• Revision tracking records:

[Start of section]

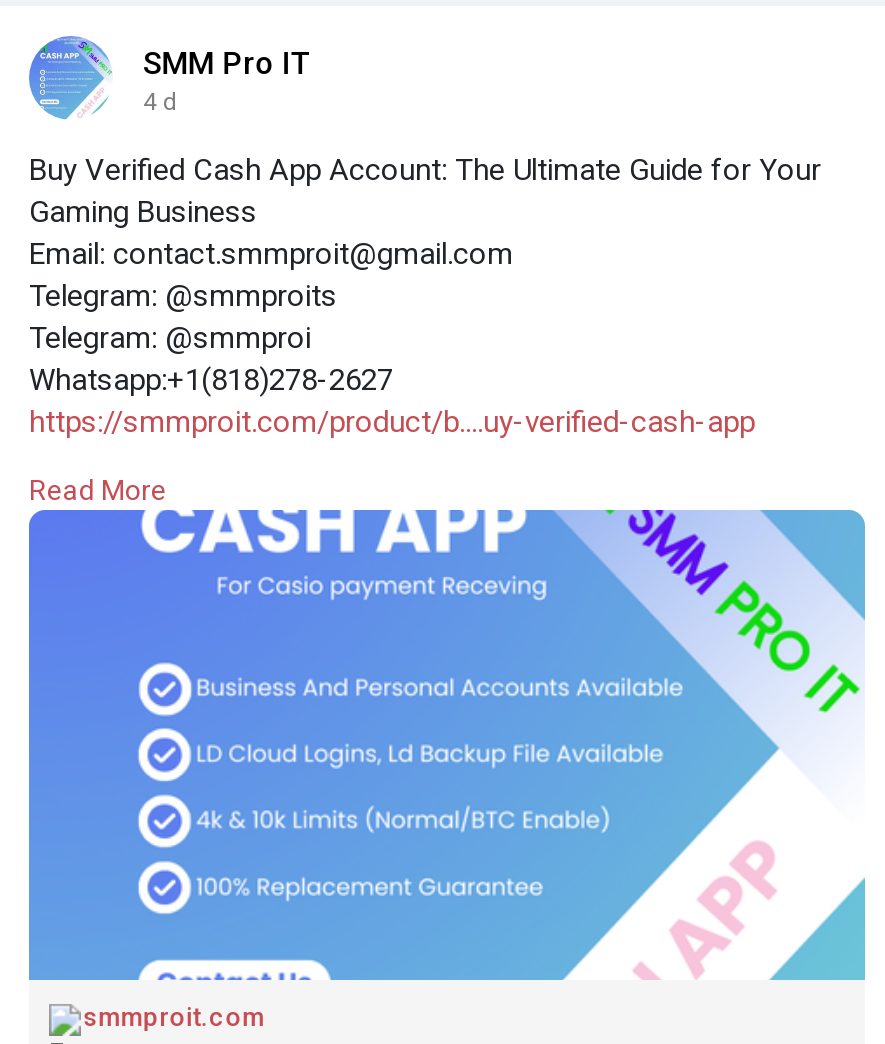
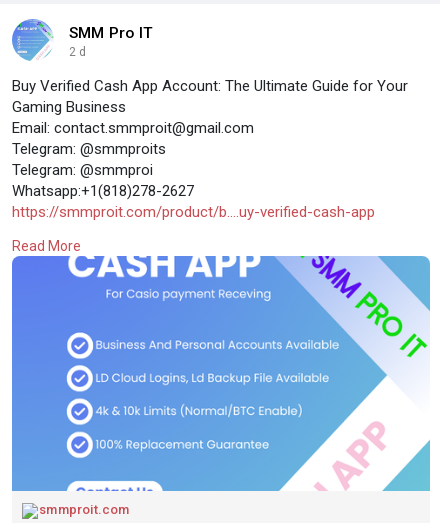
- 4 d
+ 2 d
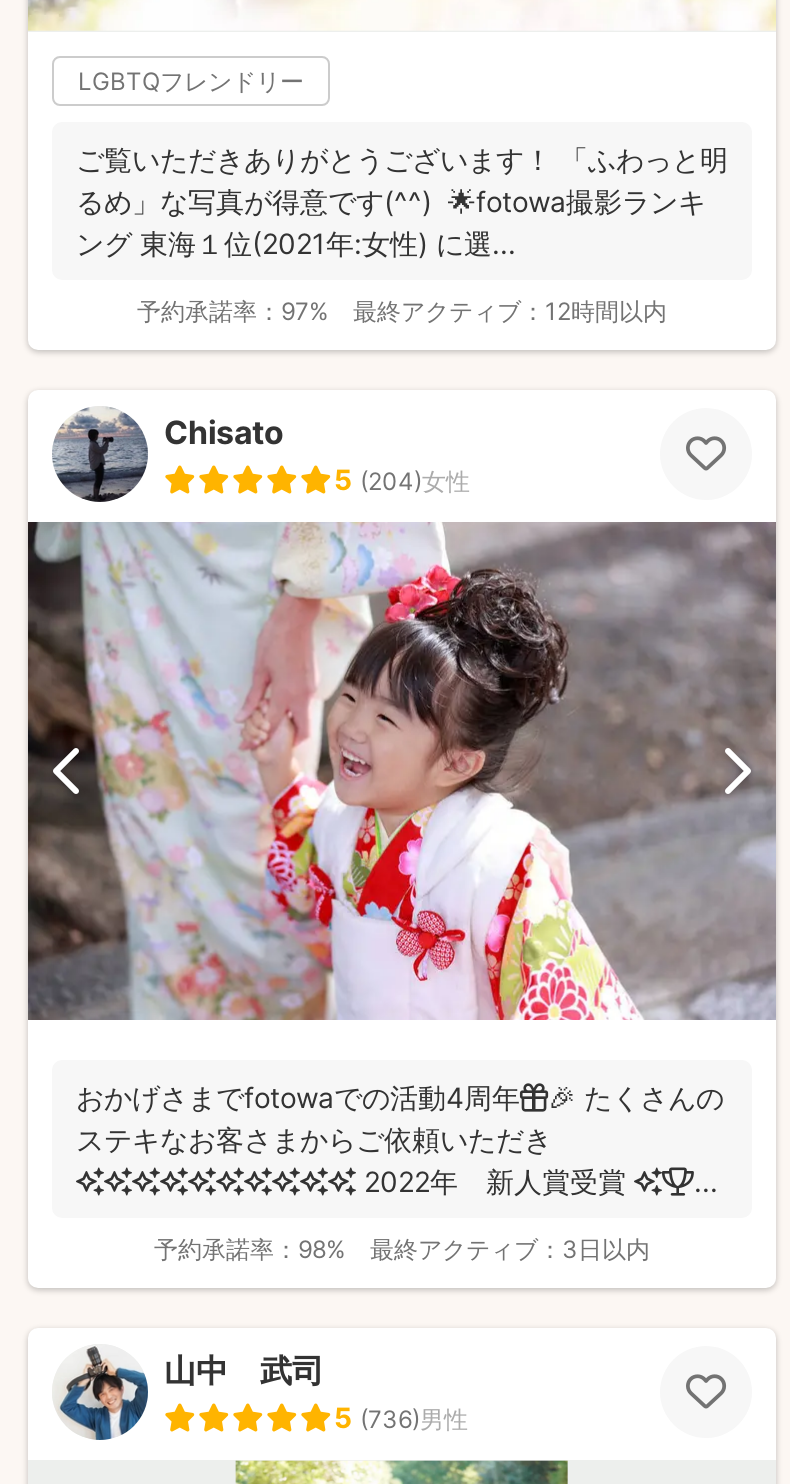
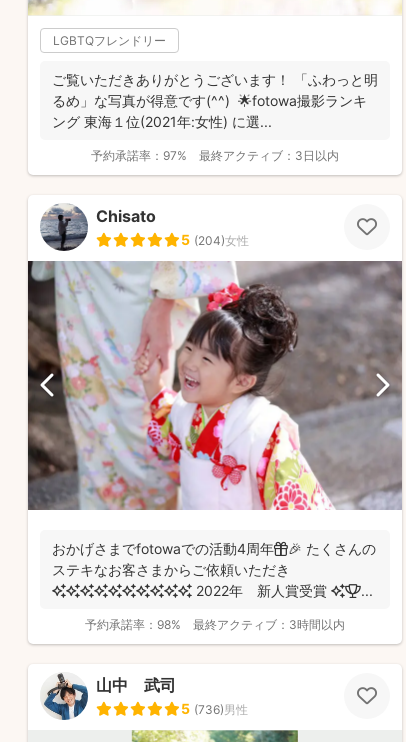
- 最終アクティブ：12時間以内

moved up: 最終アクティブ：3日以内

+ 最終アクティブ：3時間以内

[End of section]

• Work instructions: Give the records again exactly, without pictures.

• Reply:
- 4 d
+ 2 d
- 最終アクティブ：12時間以内

moved up: 最終アクティブ：3日以内

+ 最終アクティブ：3時間以内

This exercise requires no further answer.